While you see several airplanes in the photograph, not all were used.  The reasoning behind this is simple.  Believe it or not, I had a few airplanes that right on top of the other.  So I had to chose which one I wanted to see, because one hid the other.  I also had more airplanes on the ground taxing to chose from, but because of the complexity, I only kept a few.

Finally, as a pilot myself, I can’t help but notice how the image tells the story and complexity of an airplane take off.  Contrary to popular belief, a bigger airplane doesn’t always need “more runway” to take off.  There are a lot more factors involved including destination (how much fuel is onboard), passengers, engine power, and weather.  If you look closely, some of the biggest airplanes I captured are on the top left which means they used less runway then the airplanes that are on the bottom right.  In fact, one of the smallest airplanes captured is the US Airway Express CRJ-900 about half way up and to the right of Air Traffic Control Tower.

How I captured this Photo:

Gear Used:

Photo Inspiration:

As much as I would like to call my photograph completely original it really isn’t.  I got my inspiration from two photos I saw on PetaPixel the past couple of years but never attempted my version until now.  The first inspiration photo is a photo captured by Ho-Yeol Ryu at the Hannover Airport in Germany.  This photo is very impressive, but in many ways the photo isn’t completely real.  To the average person there may not be anything wrong with the image, but to an ‘avgeek” like myself, I quickly spotted a few airliners that were a bit foreign to Hannover.  Its almost as if Ryu was taking a more artistic approach to his photo, instead of a realistic.

The second photo that inspired me is called “Wake Turbulence” by Mike Kelley.  This photo brings airplane multiplicity closer to home.  This is a very impressive photo that captures several airlines taking off from LAX bound for destinations all over the world.  However, in order for the airplanes to appear perfectly placed on the photo, Mike states on his blog, “I took some liberties with the positioning of each of the planes in order to make a more compositionally interesting photo. True aviation geeks may say this is sacrilegious, but it makes for a more interesting and easy to view shot.”

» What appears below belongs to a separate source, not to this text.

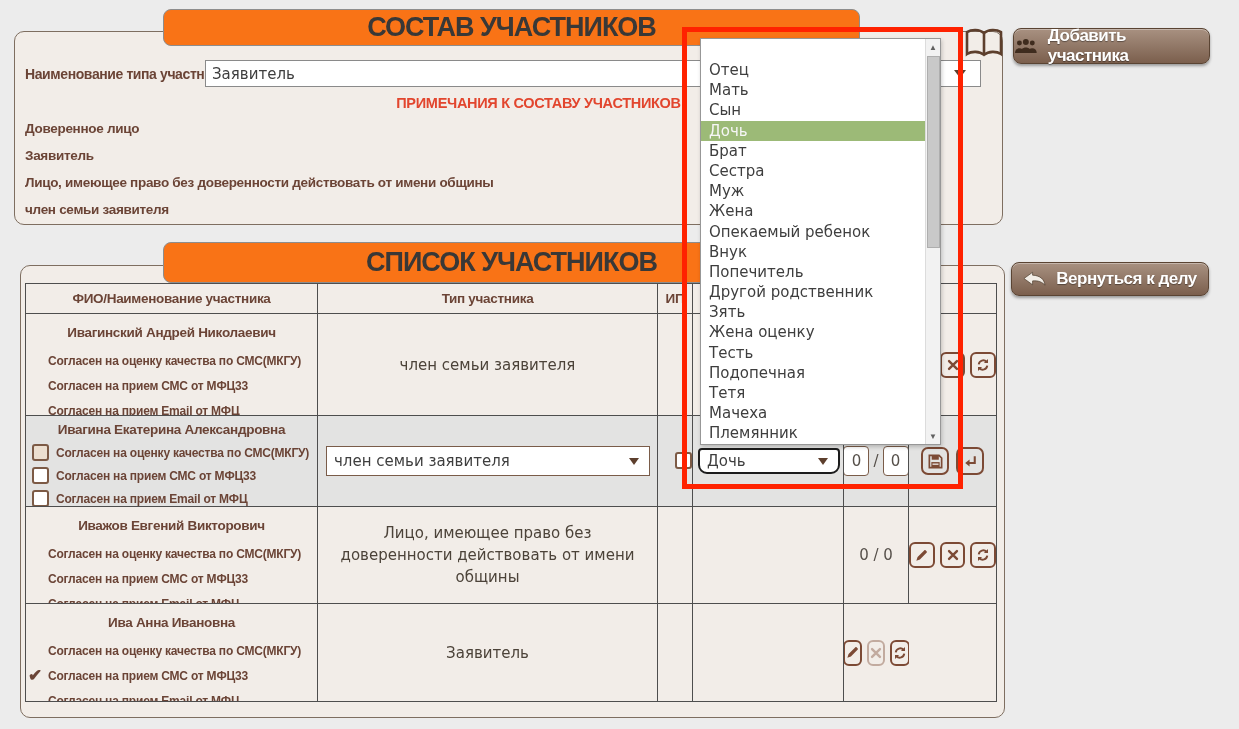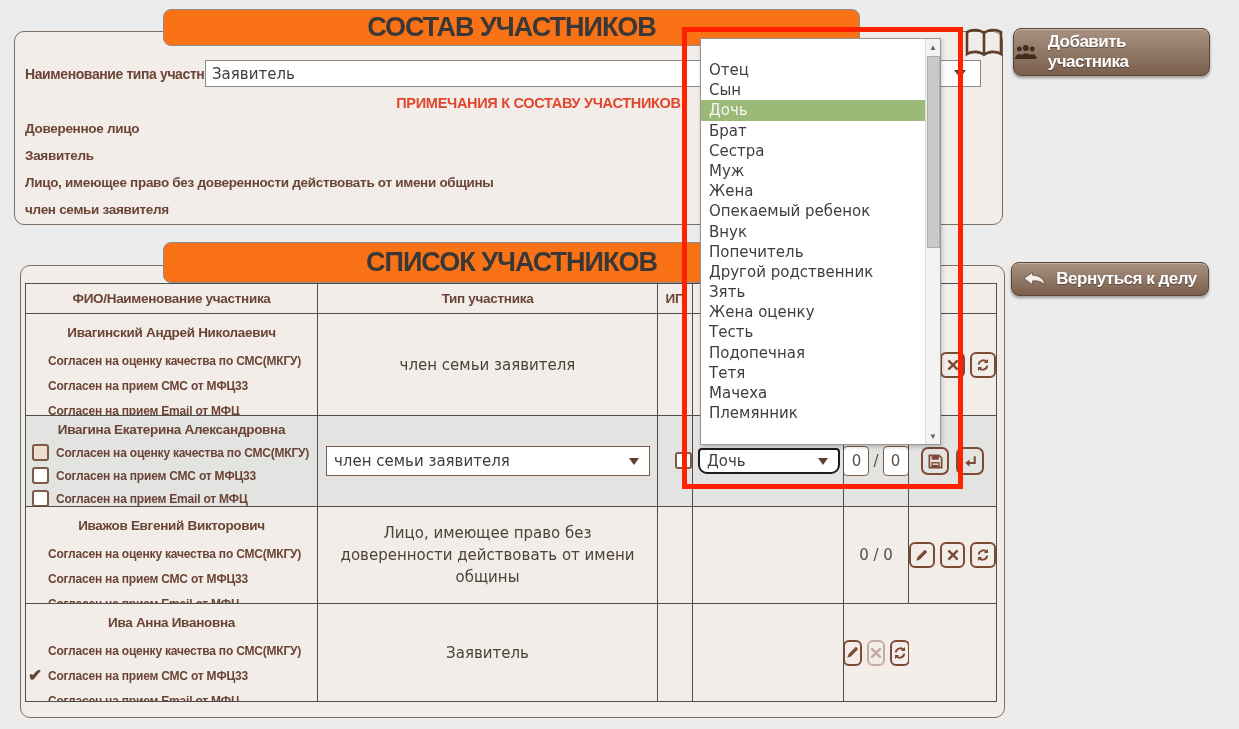"Добавить участника" div.big-btn { height: 48px -> 36px }
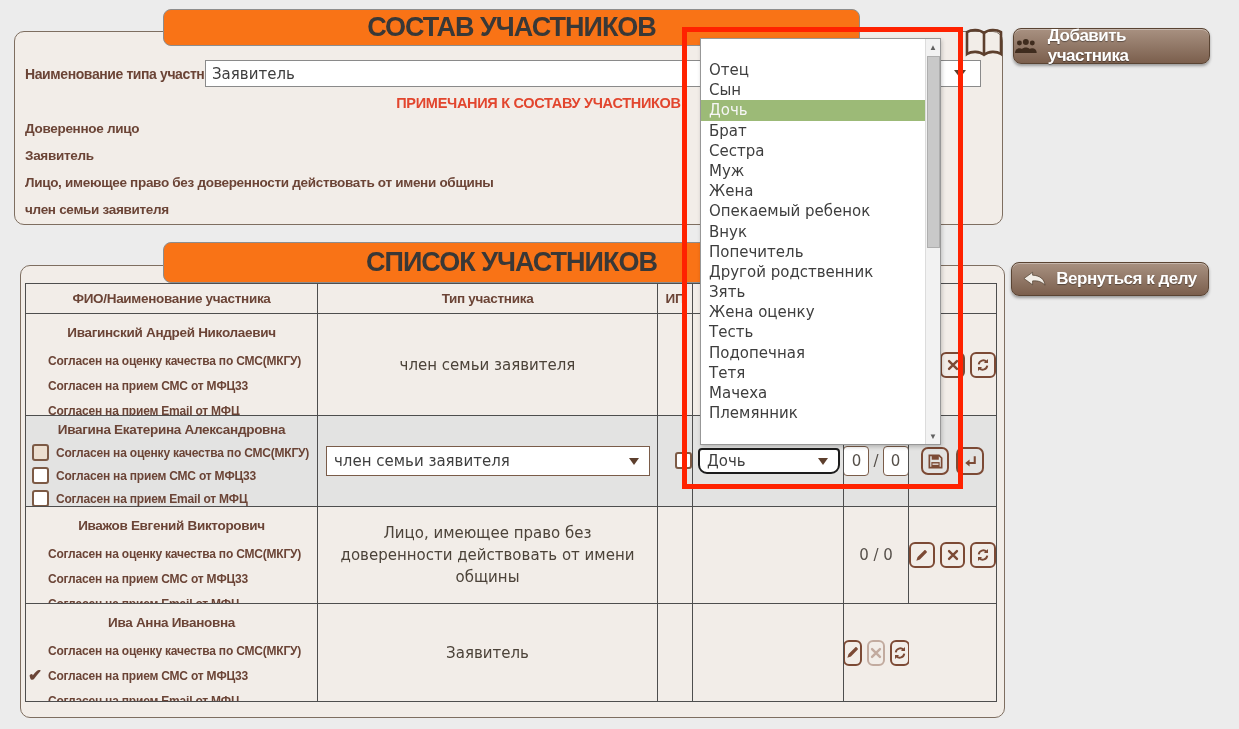"Мать" div.dd-item { html: none -> <div>Мать</div> }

Now don’t get me wrong, I’m not trying to rip either of these photo apart.  By all means, they were the inspiration for mine image and both very impressive images.  However, instead of trying to copy these two, I really wanted to find my “own” version of the photo.  For starters I wanted to capture my home airport, and I wanted the photo to be as real as I could possibly make it.  In other words, every airplane you see in the image was captured at Phoenix Sky Harbor during the time period I stated above.  I did not move airplanes around the image, and I did not change the angle of attack, hence the reason you see some airplanes on top of each other.